## INFORMATION SHOWN
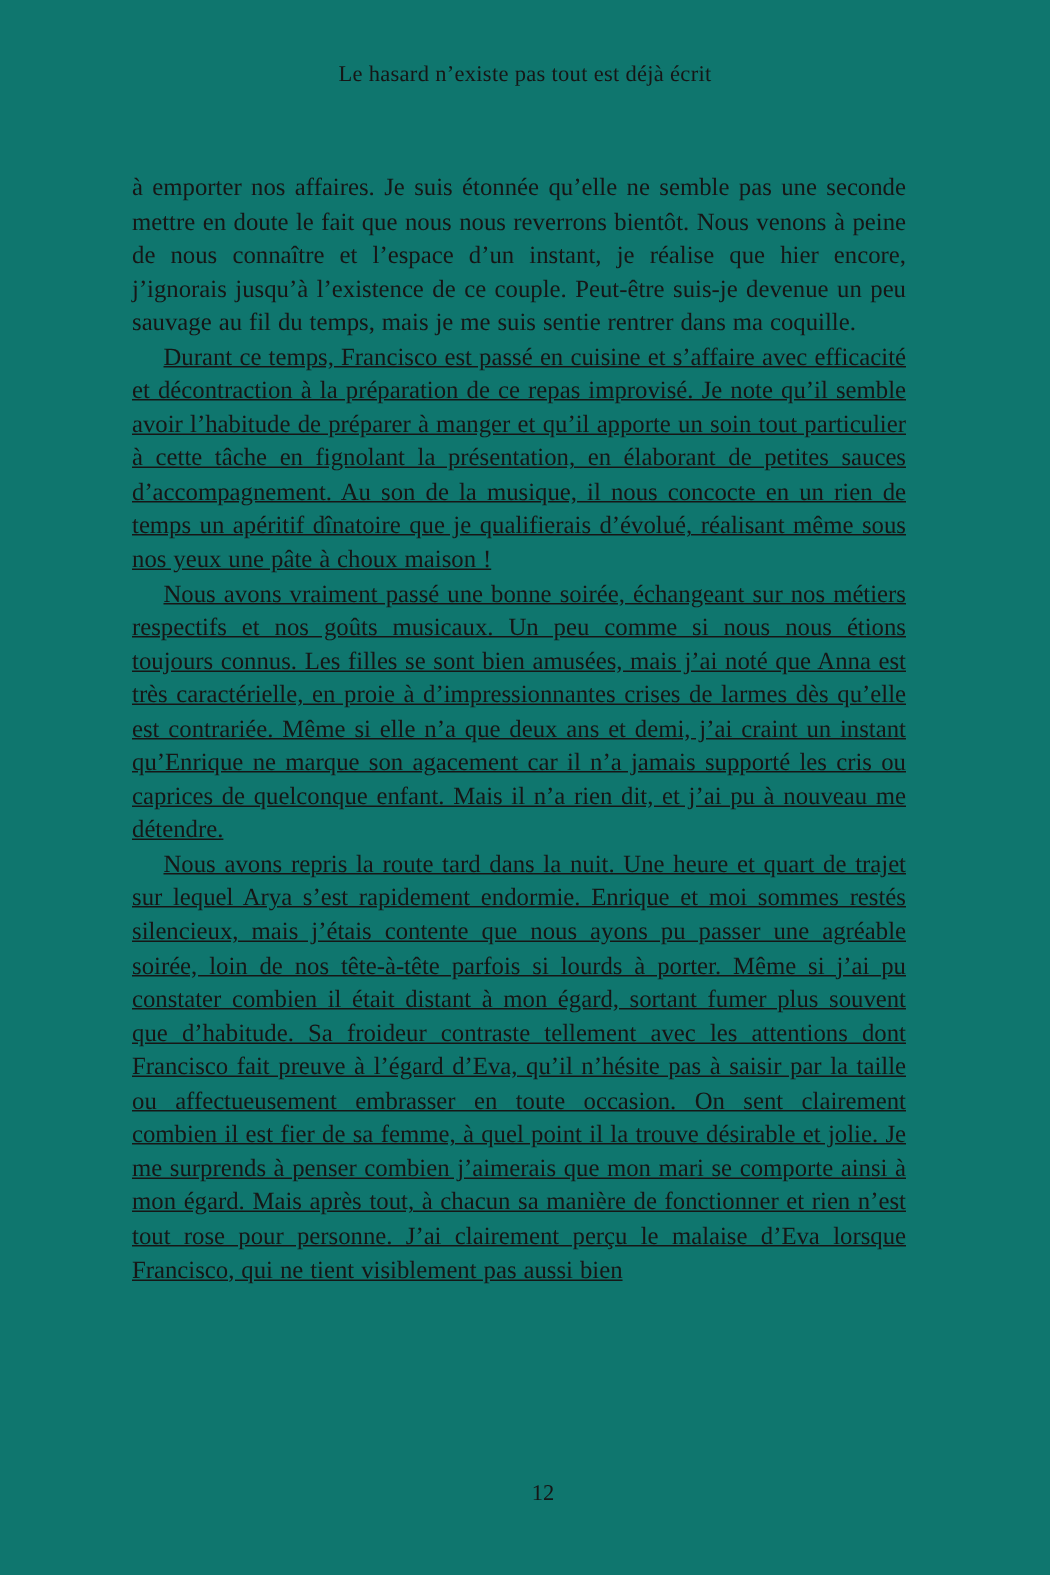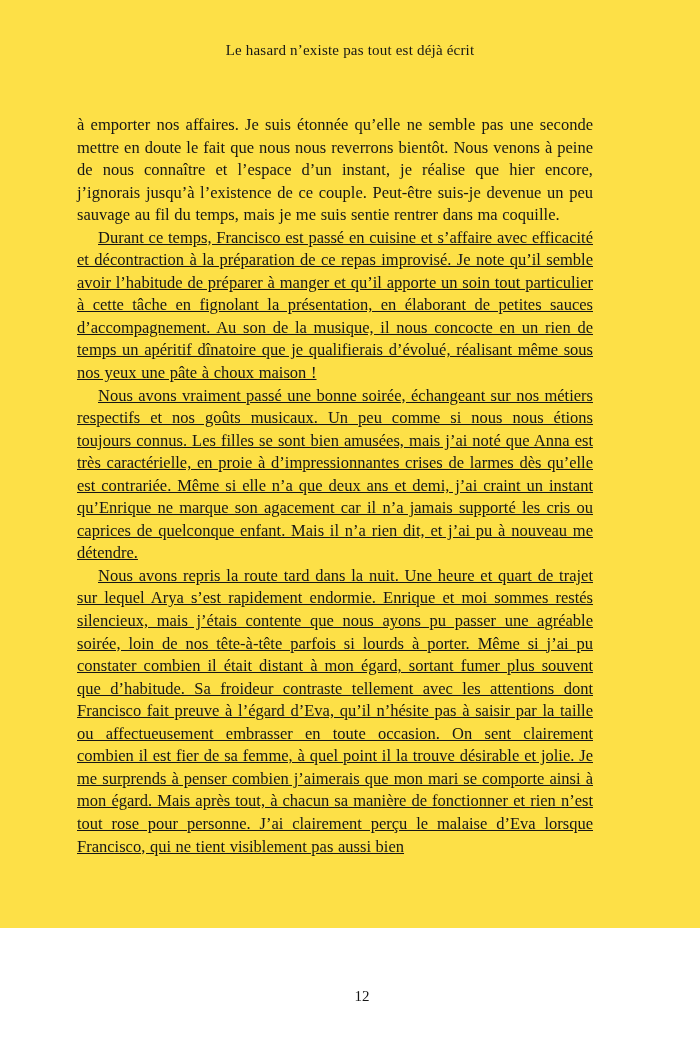"Le hasard n’existe pas tout" .page { background: #fde047 -> #0f766e; height: 928px -> 1050px }
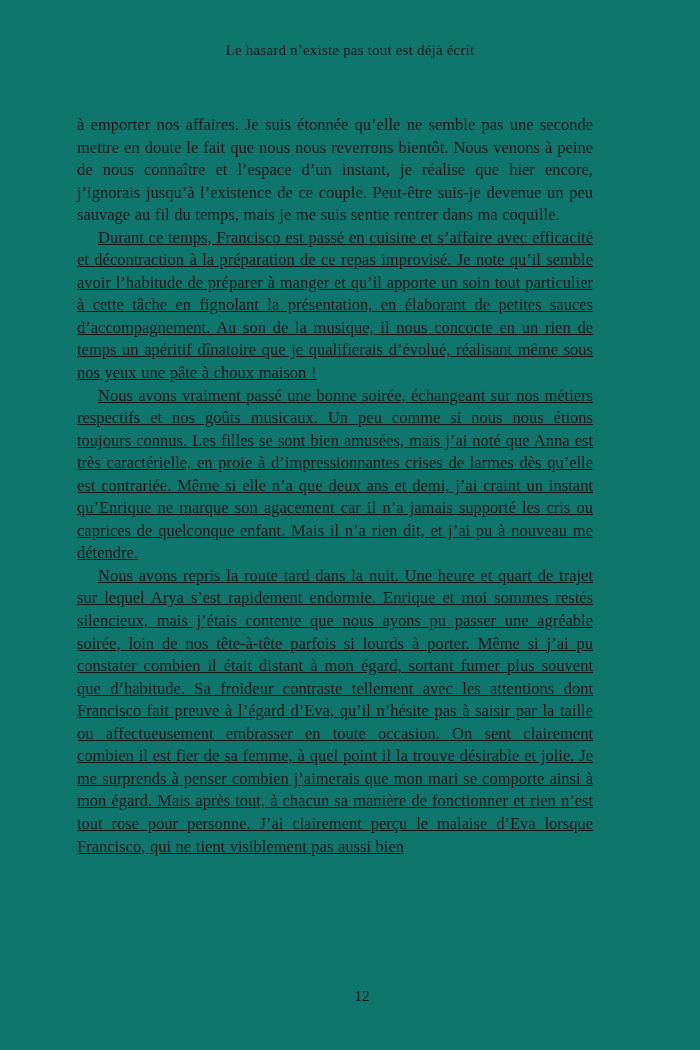"à emporter nos affaires. Je" .body-text { left: 77px -> 88px }
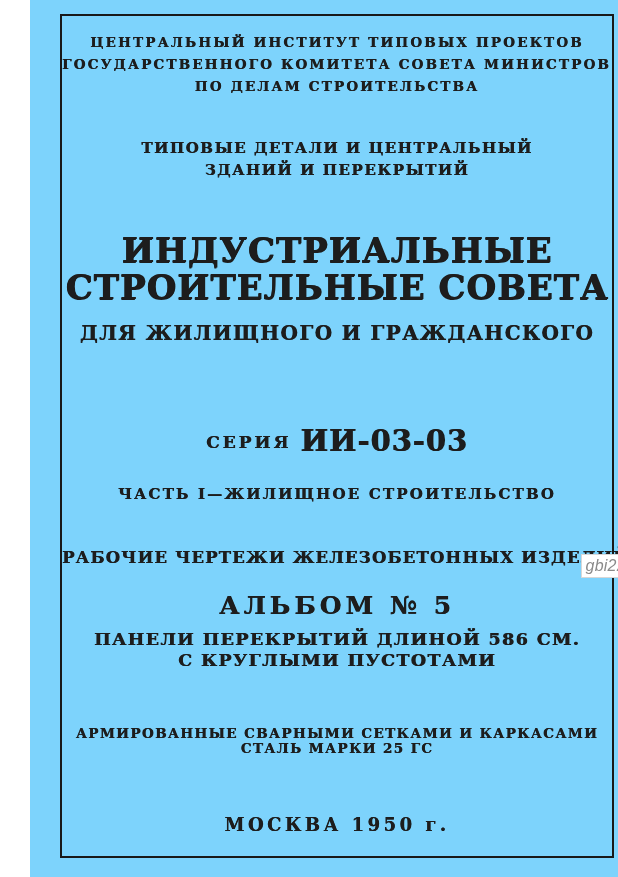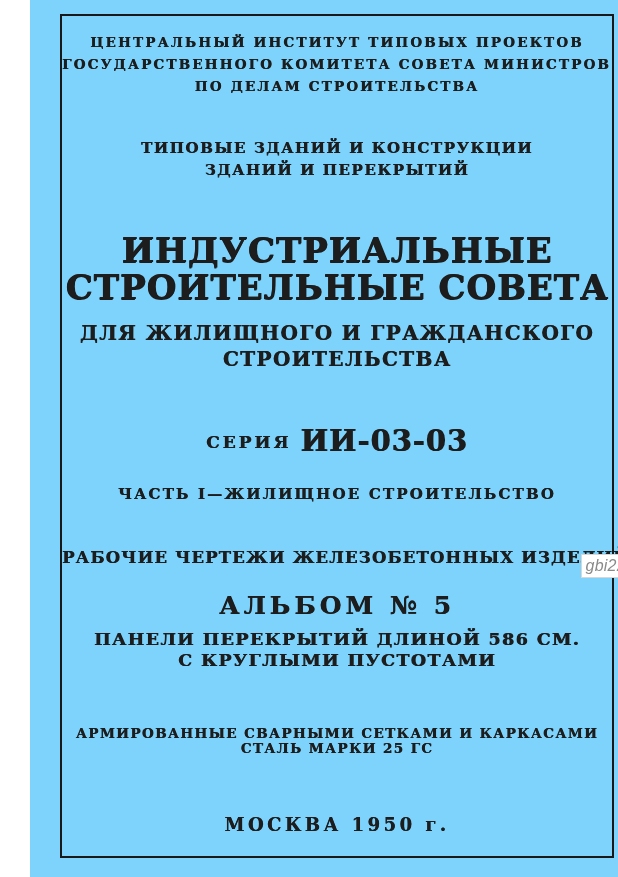"ТИПОВЫЕ ЗДАНИЙ И КОНСТРУКЦИИ" div { text: ЗДАНИЙ И КОНСТРУКЦИИ -> ДЕТАЛИ И ЦЕНТРАЛЬНЫЙ }
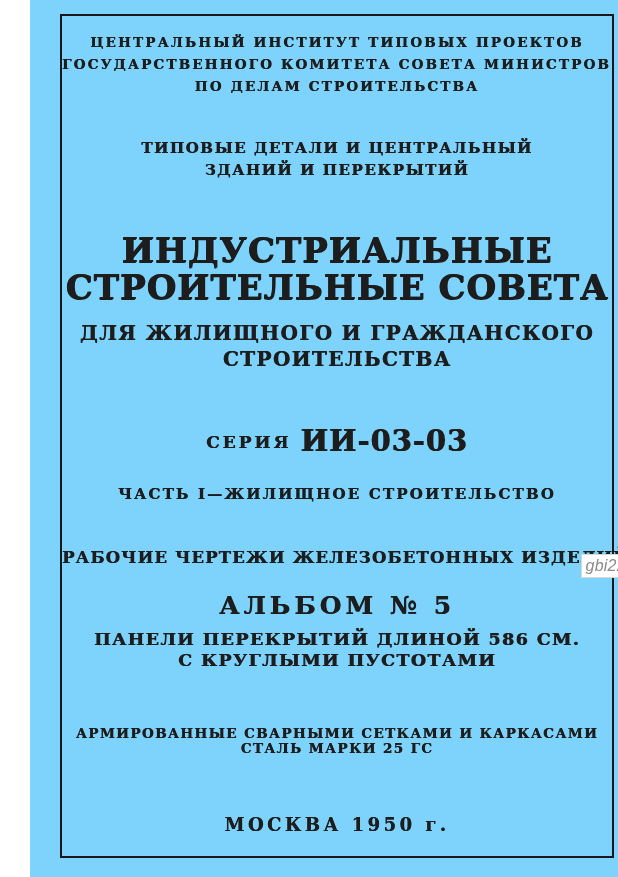"СТРОИТЕЛЬСТВА" div { html: <div>СТРОИТЕЛЬСТВА</div> -> none }
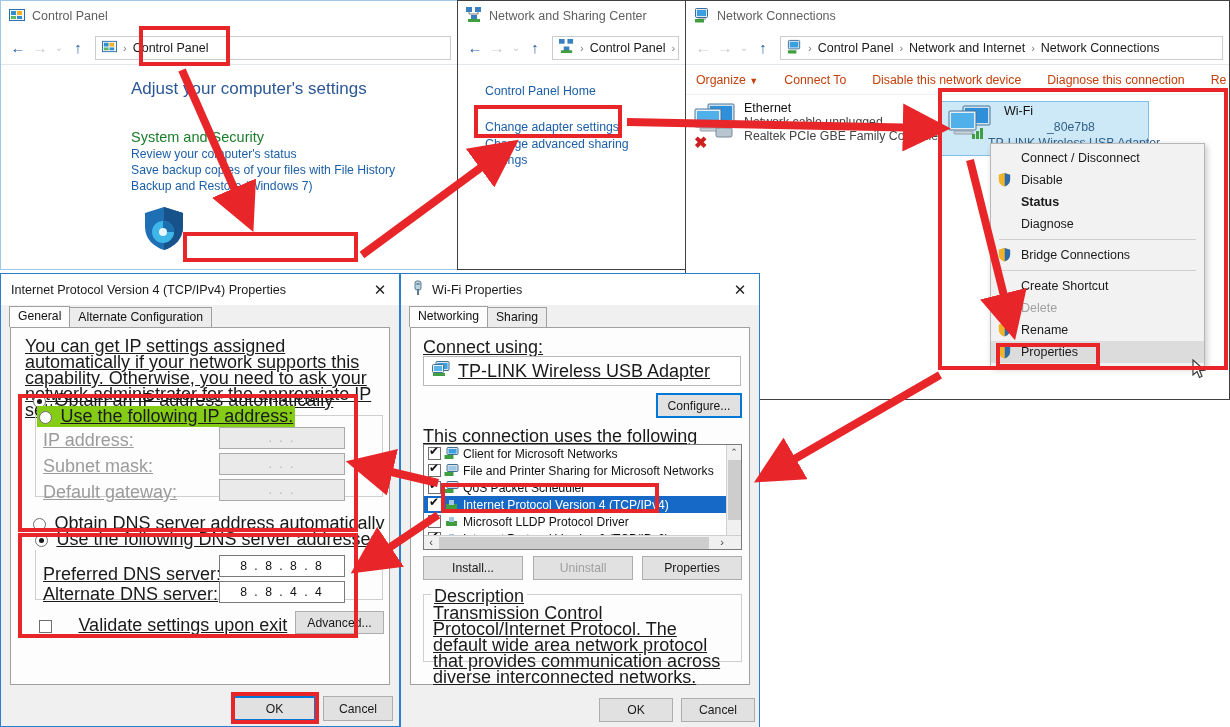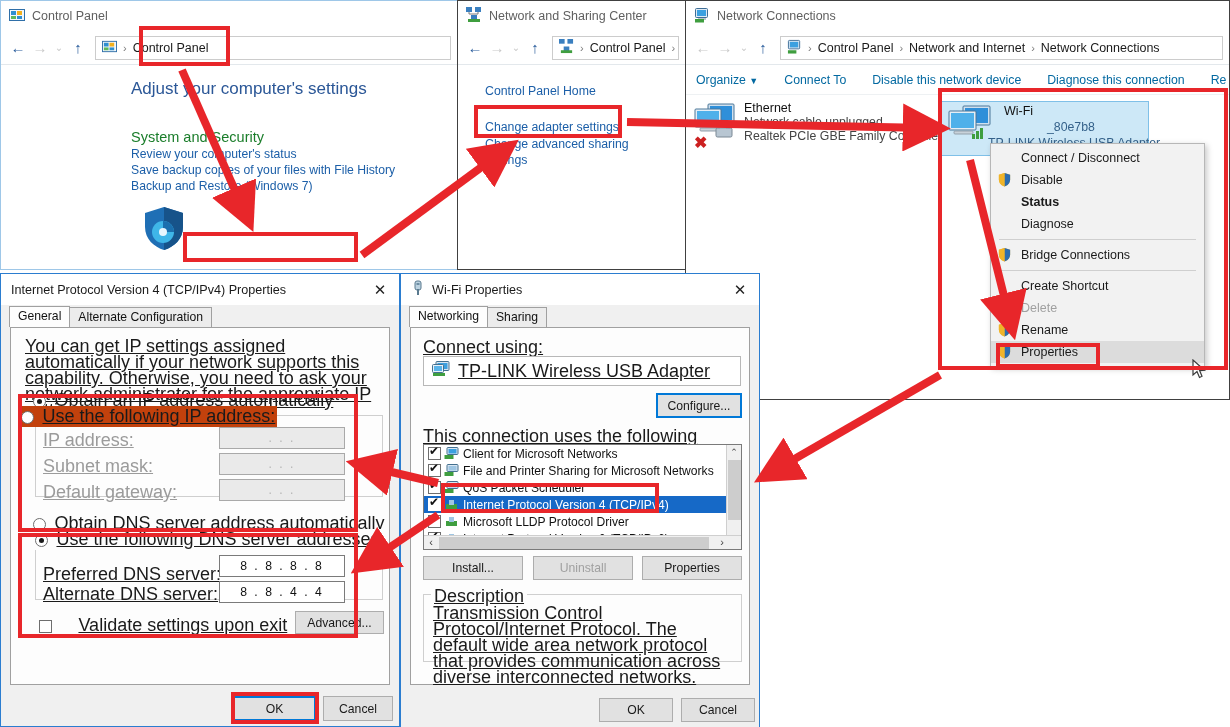"Organize ▼" #nc .toolbar { color: #0369a1 -> #c2410c }
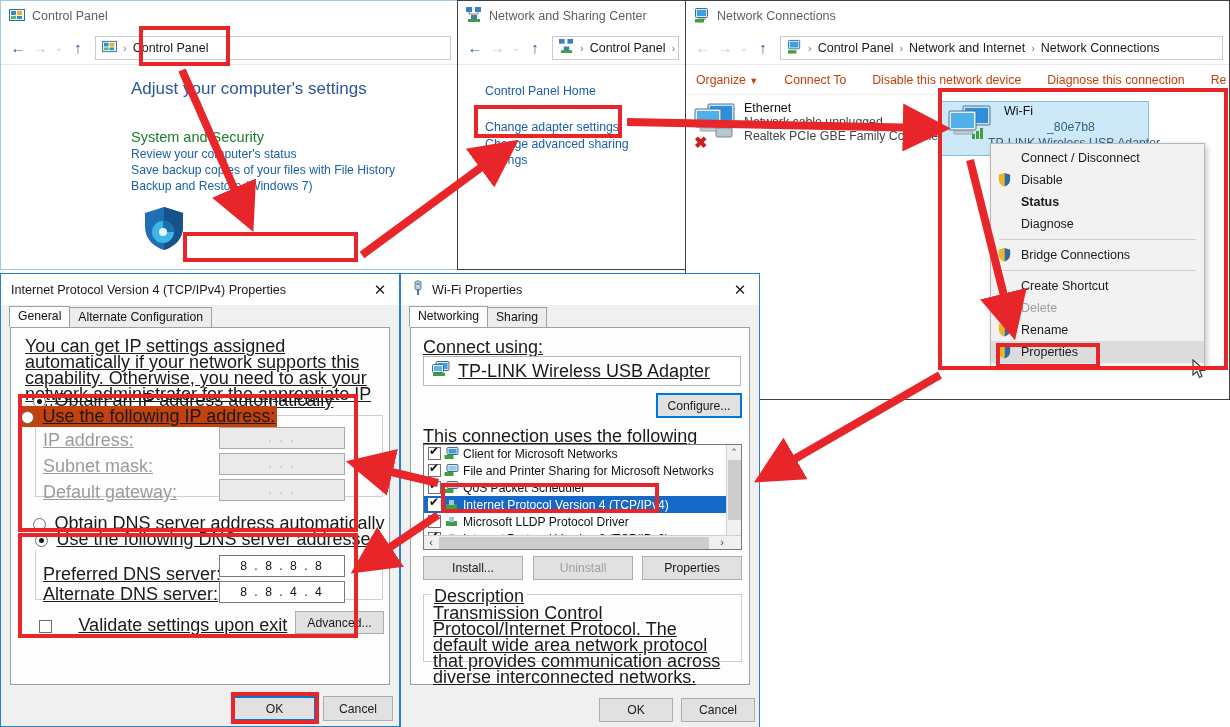"Use the following IP address:" div { background: #c2410c -> #84cc16; left: 8px -> 26px }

## PROMPT
Extract, character for character, every line from the one that holds "color: #0369a1 ->" through the end of the entries above. Include both boundary lines and no pictures.

## ANSWER SPACE
"Organize ▼" #nc .toolbar { color: #0369a1 -> #c2410c }
"Use the following IP address:" div { background: #c2410c -> #84cc16; left: 8px -> 26px }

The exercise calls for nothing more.